ROMA – La presidente della Bce, Christine Lagarde, non esclude la possibilità di lasciare Eurotower prima della scadenza del suo mandato, nell’ottobre 2027 per impegnarsi nella vita politica francese in tempo per le presidenziali di aprile. Lo ammette lei stessa in un’intervista al quotidiano Les Echos: «È possibile. Penso che una voce europea debba farsi sentire nel dibattito presidenziale francese».
I propositi di dimissioni di Lagarde erano stati anticipati dal Financial Times a febbraio, ma smentite dalla diretta interessata con la motivazione che «il capitano della barca della Bce deve rimanere a bordo in questo periodo turbolento» causato dalla guerra in Medio Oriente.

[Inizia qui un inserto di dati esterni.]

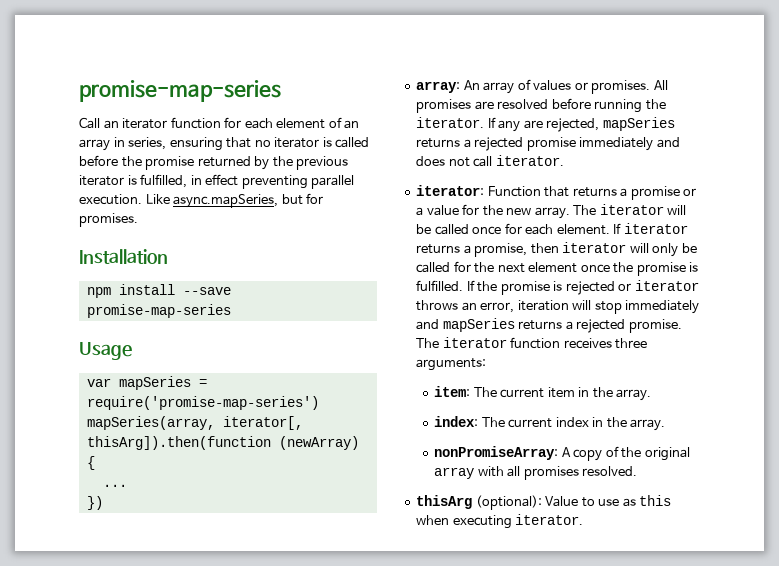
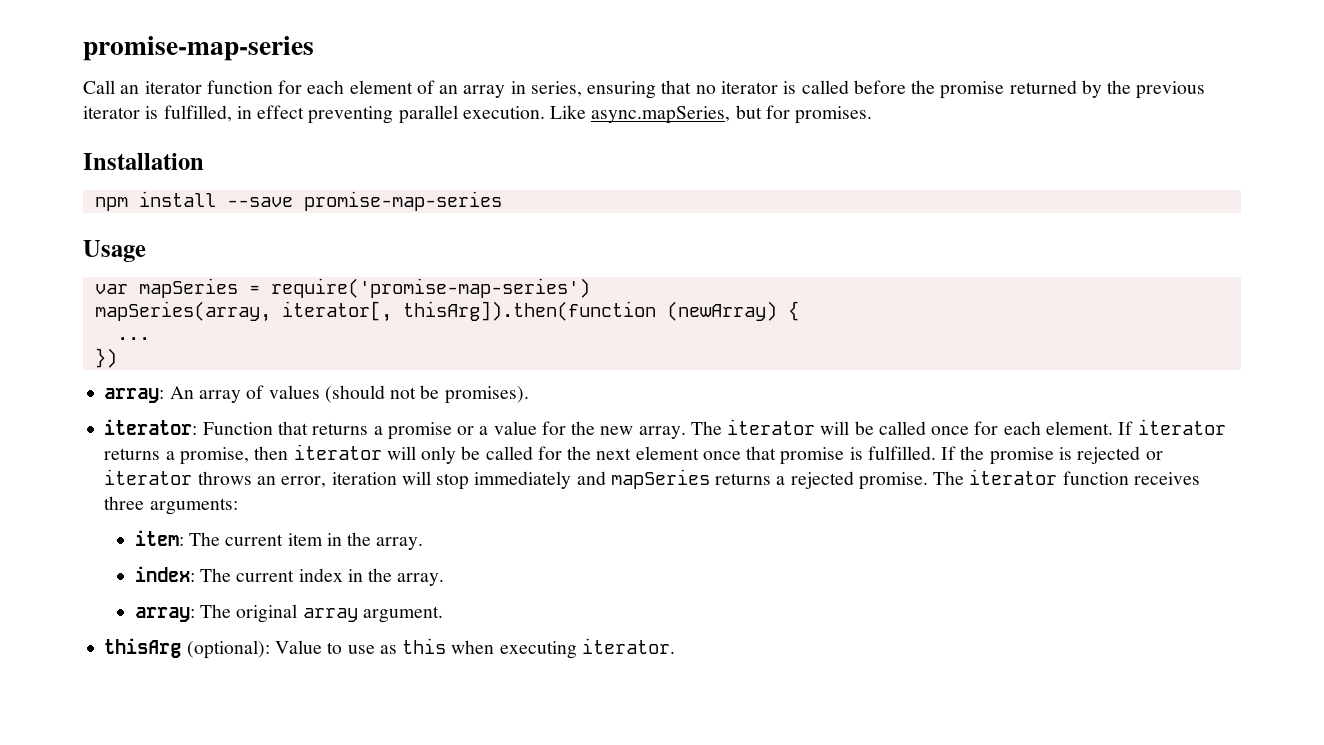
[574,80,668,94] [416,98,666,113] [416,117,675,132] [416,137,680,151] [416,155,564,167] or promises. All promises are resolved before running the iterator. If any are rejected, mapSeries returns a rejected promise immediately and does not call iterator. -> [324,385,529,404] (should not be promises).
[613,262,634,273] the -> [746,446,777,460] that
[434,446,690,461] [434,466,638,480] nonPromiseArray: A copy of the original array with all promises resolved. -> [134,604,443,623] array: The original array argument.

I rumors sono tornati forti nel corso del Forum dei governatori delle banche centrali della settimana scorsa a Sintra. E ora Lagarde chiarisce le sue preoccupazioni per le prossime elezioni presidenziali: «Se in questo dibattito emergesse una prospettiva riduttiva sull’ancoraggio della Francia all’interno dell’Europa, penso che dovremmo spiegare perché questo sarebbe un percorso doloroso per il nostro Paese e per i nostri concittadini», osserva la presidente, ritenendo «molto possibile» un confronto con alcuni candidati.